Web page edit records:
· · · · · · ·
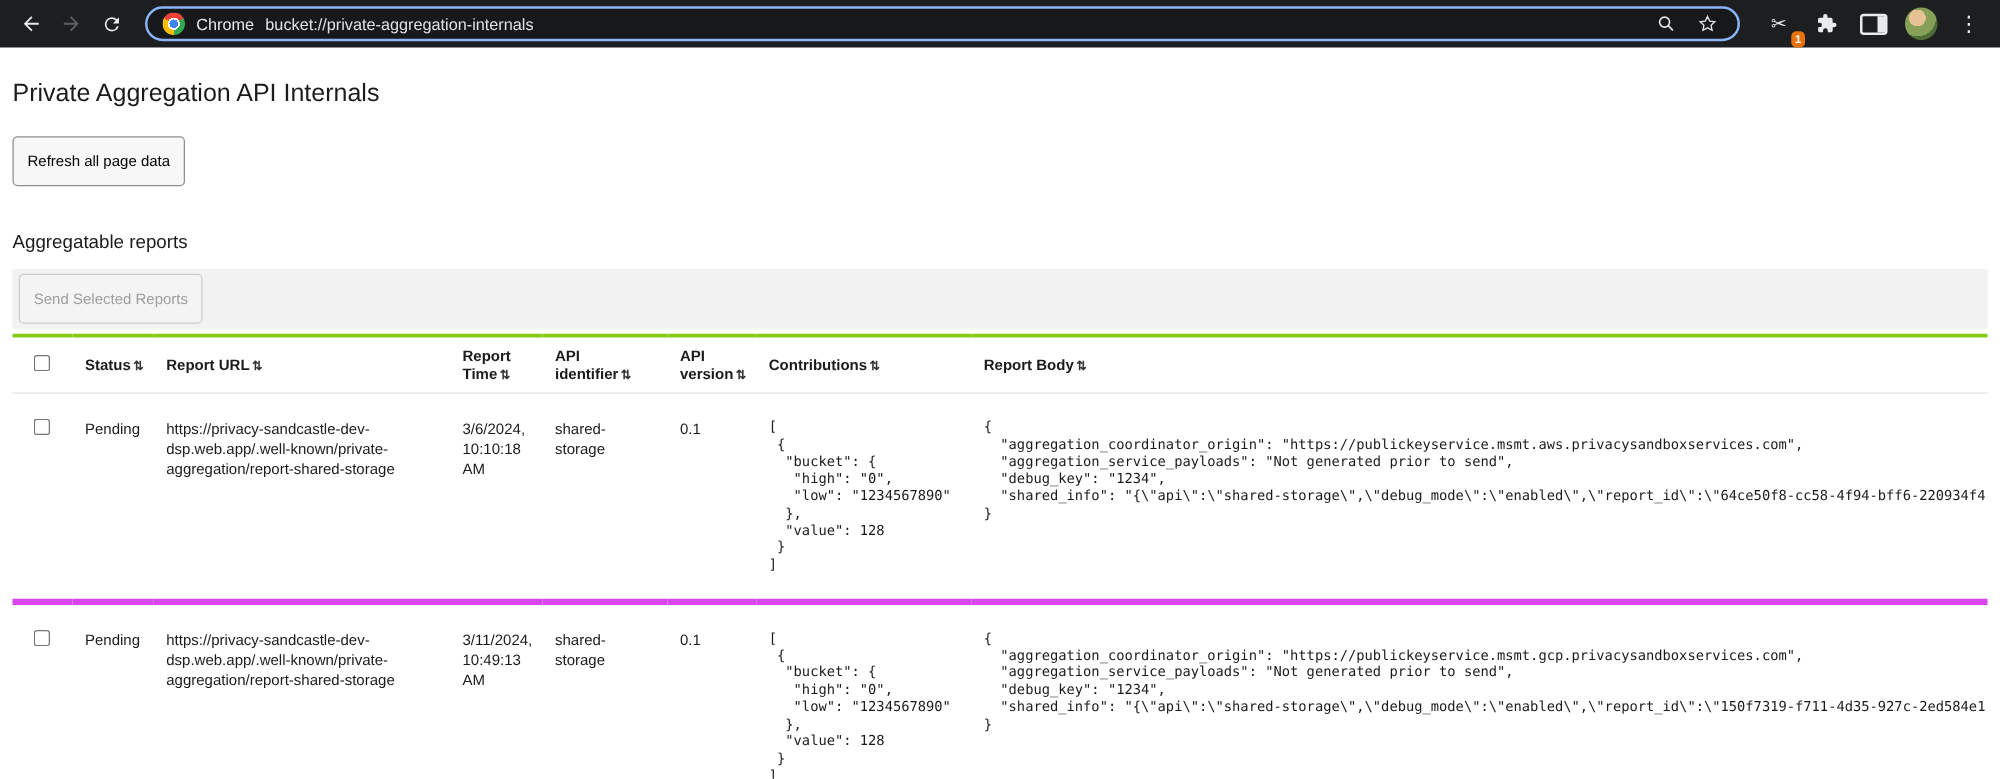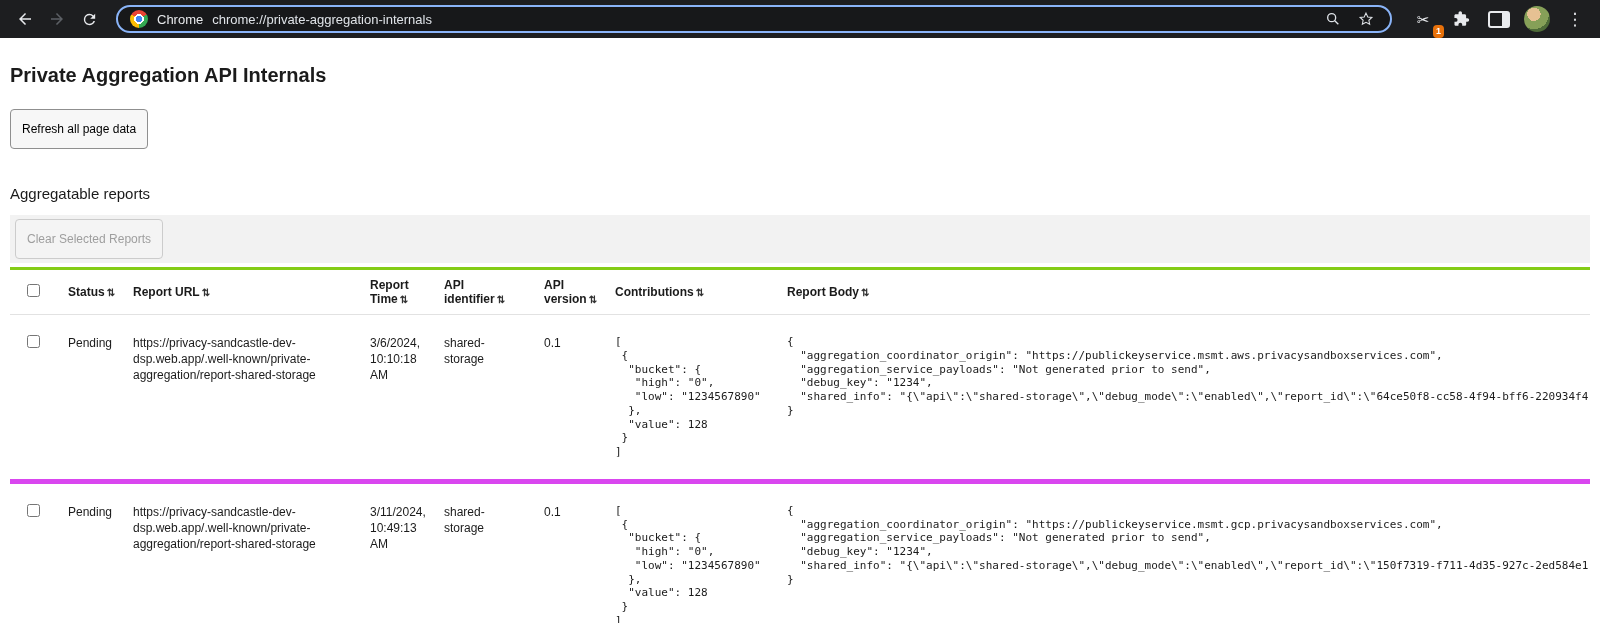--- a/index.html
+++ b/index.html
@@ -112,7 +112,7 @@
   <div class="omnibox">
     <span class="chrome-logo"></span>
     <span class="chip">Chrome</span>
-    <span class="url">chrome://private-aggregation-internals</span>
+    <span class="url">bucket://private-aggregation-internals</span>
     <span class="omni-spacer"></span>
     <span class="omni-icon">
       <svg width="16" height="16" viewBox="0 0 24 24">

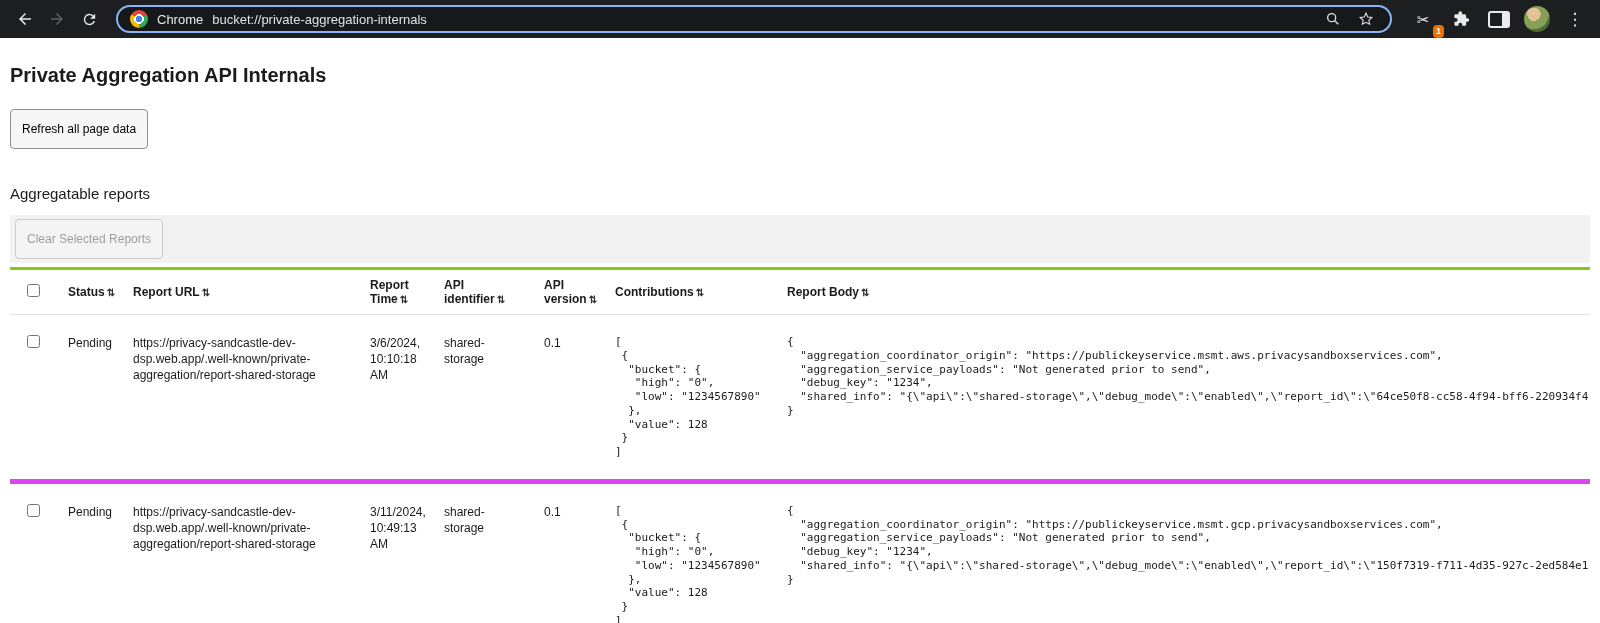--- a/index.html
+++ b/index.html
@@ -54,7 +54,7 @@
 
   
   .page{padding:0 10px;}
-  h1.title{font-size:20px;font-weight:700;margin:26px 0 22px;color:#1b1b1b;}
+  h1.title{font-size:20px;font-weight:400;margin:26px 0 22px;color:#1b1b1b;}
   .btn-row{display:flex;gap:28px;margin:0 0 36px;}
   button.std{
     font-family:"Liberation Sans",sans-serif;font-size:12px;color:#000;

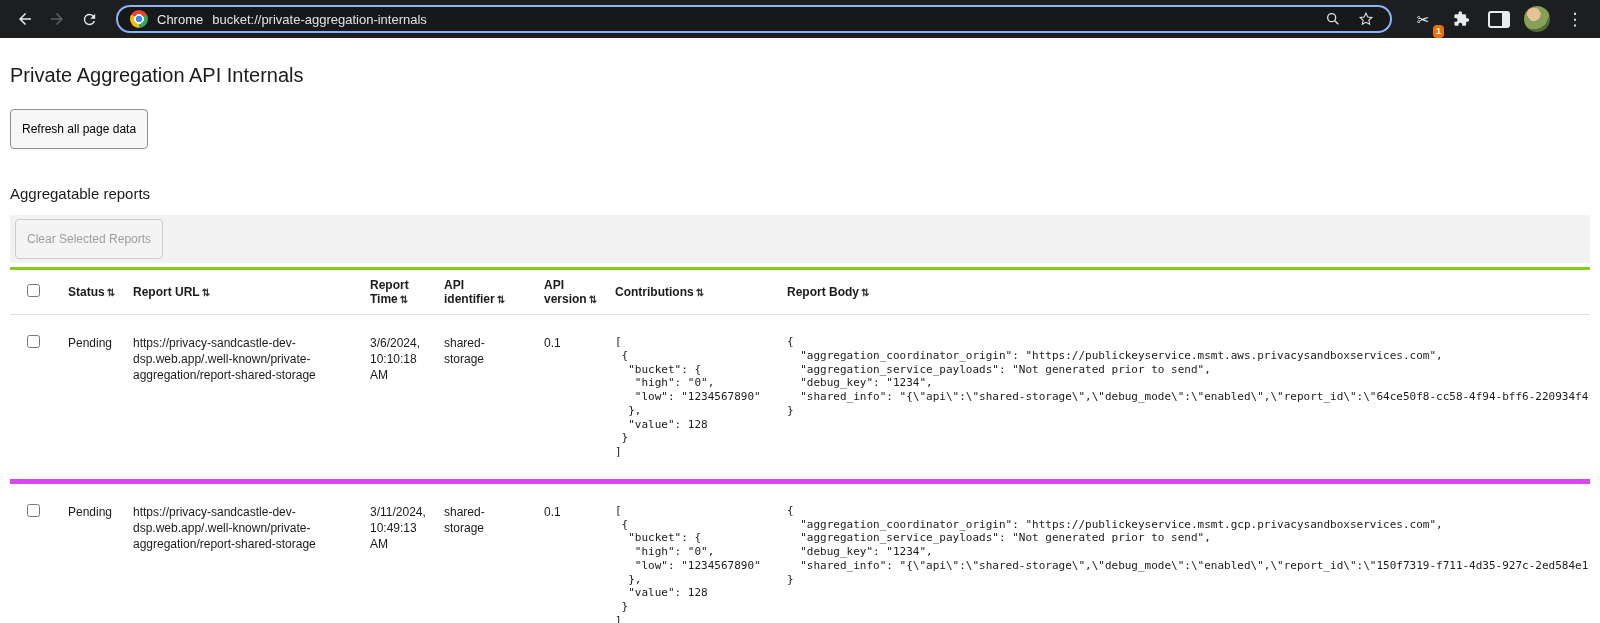--- a/index.html
+++ b/index.html
@@ -159,7 +159,7 @@
   <h2 class="section">Aggregatable reports</h2>
 
   <div class="table-toolbar">
-    <button class="std" disabled="">Clear Selected Reports</button>
+    <button class="std" disabled="">Send Selected Reports</button>
   </div>
 
   <table class="reports">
· · · · · · ·
▶ [Task objective]: Would you please copy all lines in the data that contain the word "weight"?

▶ [Response to this task]:
-  h1.title{font-size:20px;font-weight:700;margin:26px 0 22px;color:#1b1b1b;}
+  h1.title{font-size:20px;font-weight:400;margin:26px 0 22px;color:#1b1b1b;}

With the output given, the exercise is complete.